The Apollo program demonstrated that software development was essential to achieving the impossible. Yet it also revealed something that would frustrate business leaders for decades to come: writing software required specialized knowledge, intense focus, and significant time investment. The dream of making it easier—of needing fewer of these expensive specialists—began almost immediately.
The late 1960s and 1970s saw COBOL emerge with an explicit goal stated in its name: Common Business-Oriented Language. The vision was clear: make the language read like English sentences, and business analysts would write their own programs. No need for specialized programmers.
This vision had genuine appeal. Software was becoming essential to business operations, yet programmers remained a scarce, expensive resource. COBOL promised to democratize software creation.

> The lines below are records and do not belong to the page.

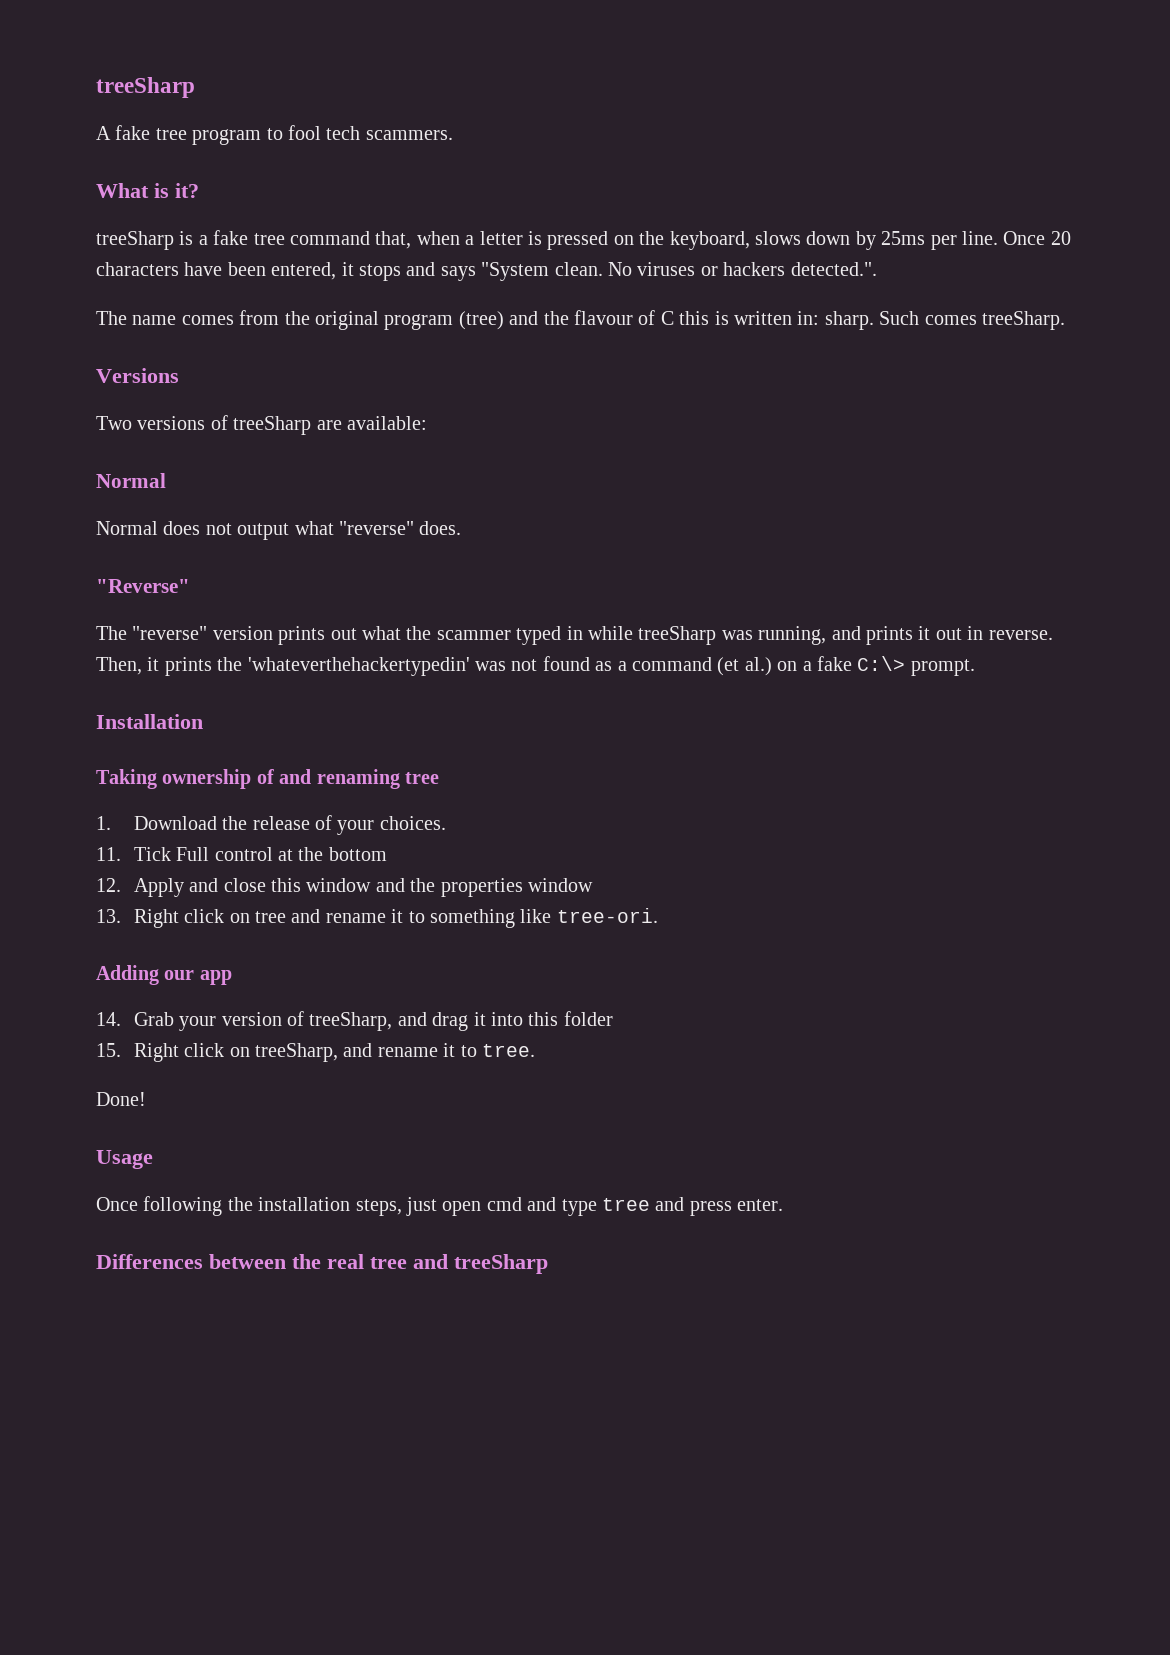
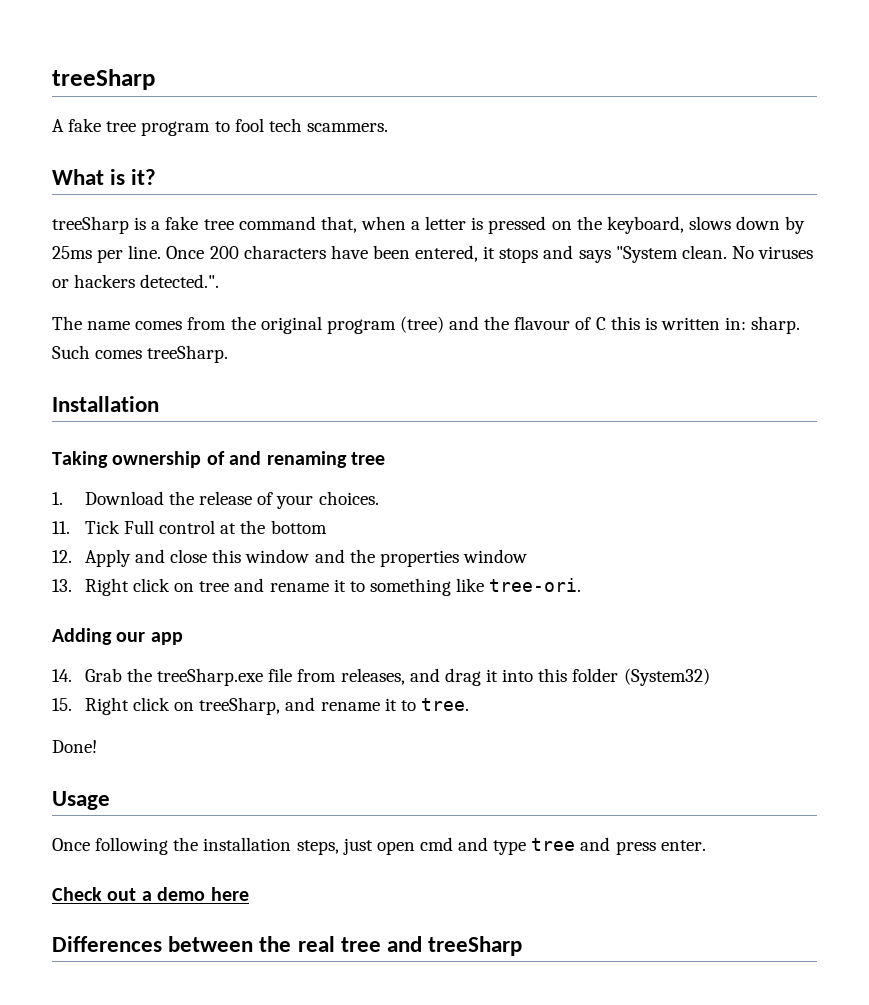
- Once 20 characters have been entered, it stops and says "System clean.
+ Once 200 characters have been entered, it stops and says "System clean.
- Versions
- Two versions of treeSharp are available:
- Normal
- Normal does not output what "reverse" does.
- "Reverse"
- The "reverse" version prints out what the scammer typed in while treeSharp was running, and prints it out in reverse. Then, it prints the 'whateverthehackertypedin' was not found as a command (et al.) on a fake C:\> prompt.
- 14. Grab your version of treeSharp, and drag it into this folder
+ 14. Grab the treeSharp.exe file from releases, and drag it into this folder (System32)
+ Check out a demo here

What happened instead? COBOL became another programming language requiring specialized training. Business analysts who tried to write COBOL quickly discovered that readable syntax didn’t eliminate the complexity of logic, data structures, or system design. A new class of COBOL programmers emerged, and the dream of eliminating specialized developers remained unfulfilled.
Yet the dream didn’t die. It simply waited for the next technological wave.
Computer-Aided Software Engineering tools arrived in the 1980s with tremendous promise. Draw flowcharts and entity-relationship diagrams, and the tool would generate working code. The marketing message resonated: visual design was more intuitive than typing cryptic commands. Business experts could model their processes, and software would materialize.
Organizations invested heavily. Vendors promised productivity increases of 10x or more. Yet most CASE tool initiatives struggled or failed outright.
The generated code often required substantial manual intervention. Performance problems emerged. Maintenance became a nightmare when generated code diverged from the visual models. Most critically, drawing accurate diagrams required understanding the same logical complexity that programming demanded. The tool changed the interface but not the fundamental challenge.
Once again, the problem proved more stubborn than the solution.
The 1990s brought a different approach. Microsoft’s Visual Basic and Borland’s Delphi made building user interfaces dramatically easier. Drag components onto a form, set properties, write event handlers. Suddenly, creating a Windows application felt achievable for developers with modest experience.
This wave succeeded differently than COBOL or CASE tools. These environments acknowledged that programming knowledge was still necessary, but they reduced the barrier to entry. A broader range of people could create useful applications.
Yet the dream of eliminating developers persisted. “Power users” and “citizen developers” would build departmental applications. IT departments could focus on infrastructure while business units solved their own software needs.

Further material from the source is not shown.